AMDGPU: Replace fp16SrcZerosHighBits with a whitelist
FCOPYSIGN is lowered to bit operations which don't clear the high
bits.
llvm-svn: 299708
diff --git a/llvm/lib/Target/AMDGPU/SIISelLowering.cpp b/llvm/lib/Target/AMDGPU/SIISelLowering.cpp
index 87354cc..e8b0626 100644
--- a/llvm/lib/Target/AMDGPU/SIISelLowering.cpp
+++ b/llvm/lib/Target/AMDGPU/SIISelLowering.cpp
@@ -4035,13 +4035,59 @@
return SDValue();
}
+// Instructions that will be lowered with a final instruction that zeros the
+// high result bits.
+// XXX - probably only need to list legal operations.

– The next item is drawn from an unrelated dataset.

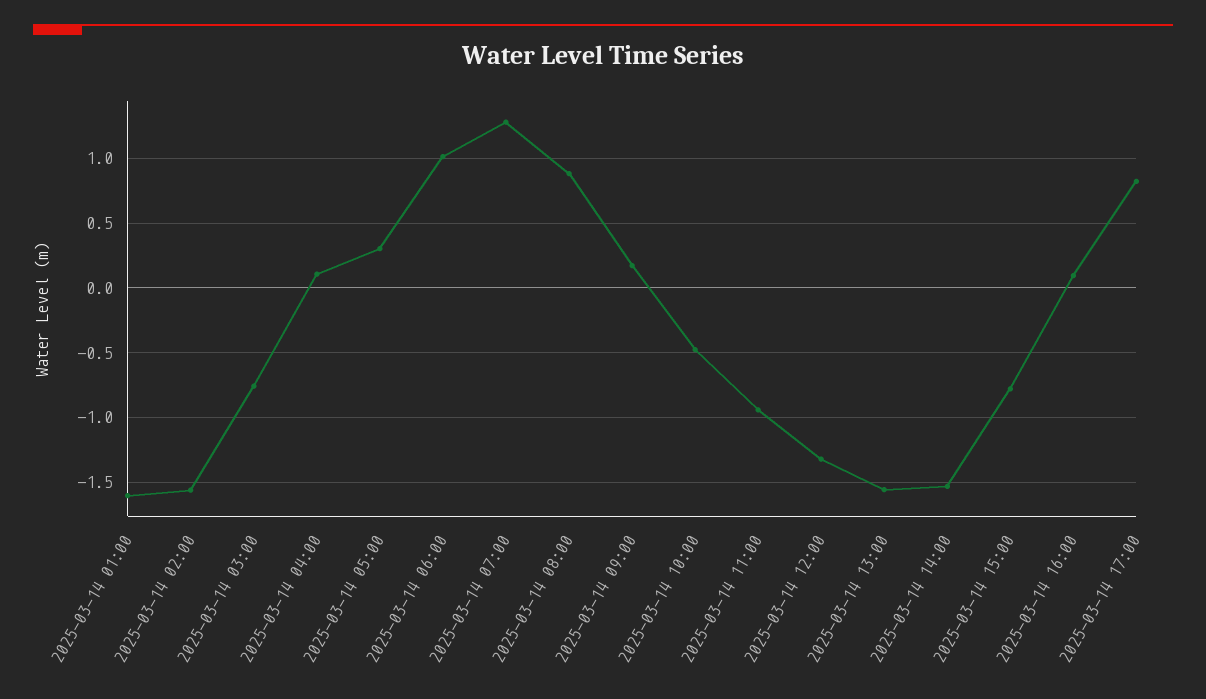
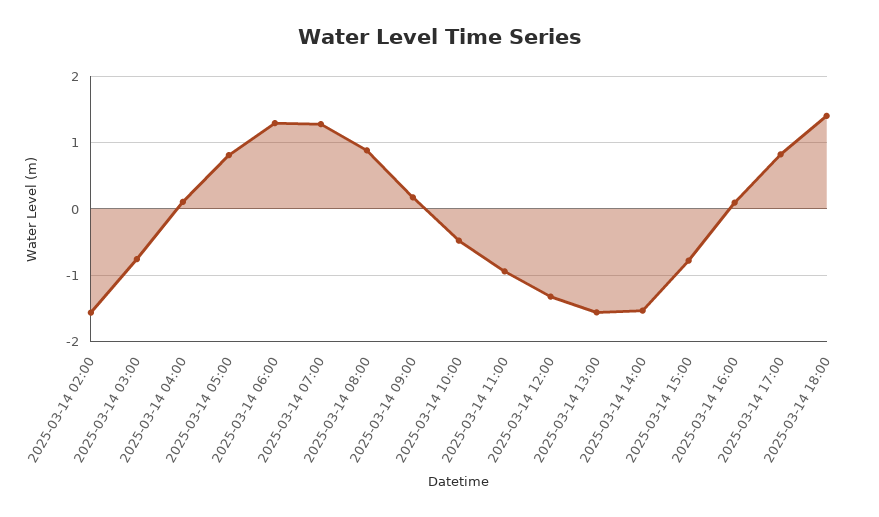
2025-03-14 01:00: -1.6 -> none
2025-03-14 05:00: 0.3 -> 0.8
2025-03-14 06:00: 1 -> 1.3
2025-03-14 18:00: none -> 1.4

static bool fp16SrcZerosHighBits(unsigned Opc) {
switch (Opc) {
- case ISD::SELECT:
- case ISD::EXTRACT_VECTOR_ELT:
- return false;
- default:
+ case ISD::FADD:
+ case ISD::FSUB:
+ case ISD::FMUL:
+ case ISD::FDIV:
+ case ISD::FREM:
+ case ISD::FMA:
+ case ISD::FMAD:
+ case ISD::FCANONICALIZE:
+ case ISD::FP_ROUND:
+ case ISD::UINT_TO_FP:
+ case ISD::SINT_TO_FP:
+ case ISD::FABS:
+ // Fabs is lowered to a bit operation, but it's an and which will clear the
+ // high bits anyway.
+ case ISD::FSQRT:
+ case ISD::FSIN:
+ case ISD::FCOS:
+ case ISD::FPOWI:
+ case ISD::FPOW:
+ case ISD::FLOG:
+ case ISD::FLOG2:
+ case ISD::FLOG10:
+ case ISD::FEXP:
+ case ISD::FEXP2:
+ case ISD::FCEIL:
+ case ISD::FTRUNC:
+ case ISD::FRINT:
+ case ISD::FNEARBYINT:
+ case ISD::FROUND:
+ case ISD::FFLOOR:
+ case ISD::FMINNUM:
+ case ISD::FMAXNUM:
+ case AMDGPUISD::FRACT:
+ case AMDGPUISD::CLAMP:
+ case AMDGPUISD::COS_HW:
+ case AMDGPUISD::SIN_HW:
+ case AMDGPUISD::FMIN3:
+ case AMDGPUISD::FMAX3:
+ case AMDGPUISD::FMED3:
+ case AMDGPUISD::FMAD_FTZ:
+ case AMDGPUISD::RCP:
+ case AMDGPUISD::RSQ:
+ case AMDGPUISD::LDEXP:
return true;
+ default:
+ // fcopysign, select and others may be lowered to 32-bit bit operations
+ // which don't zero the high bits.
+ return false;
}
}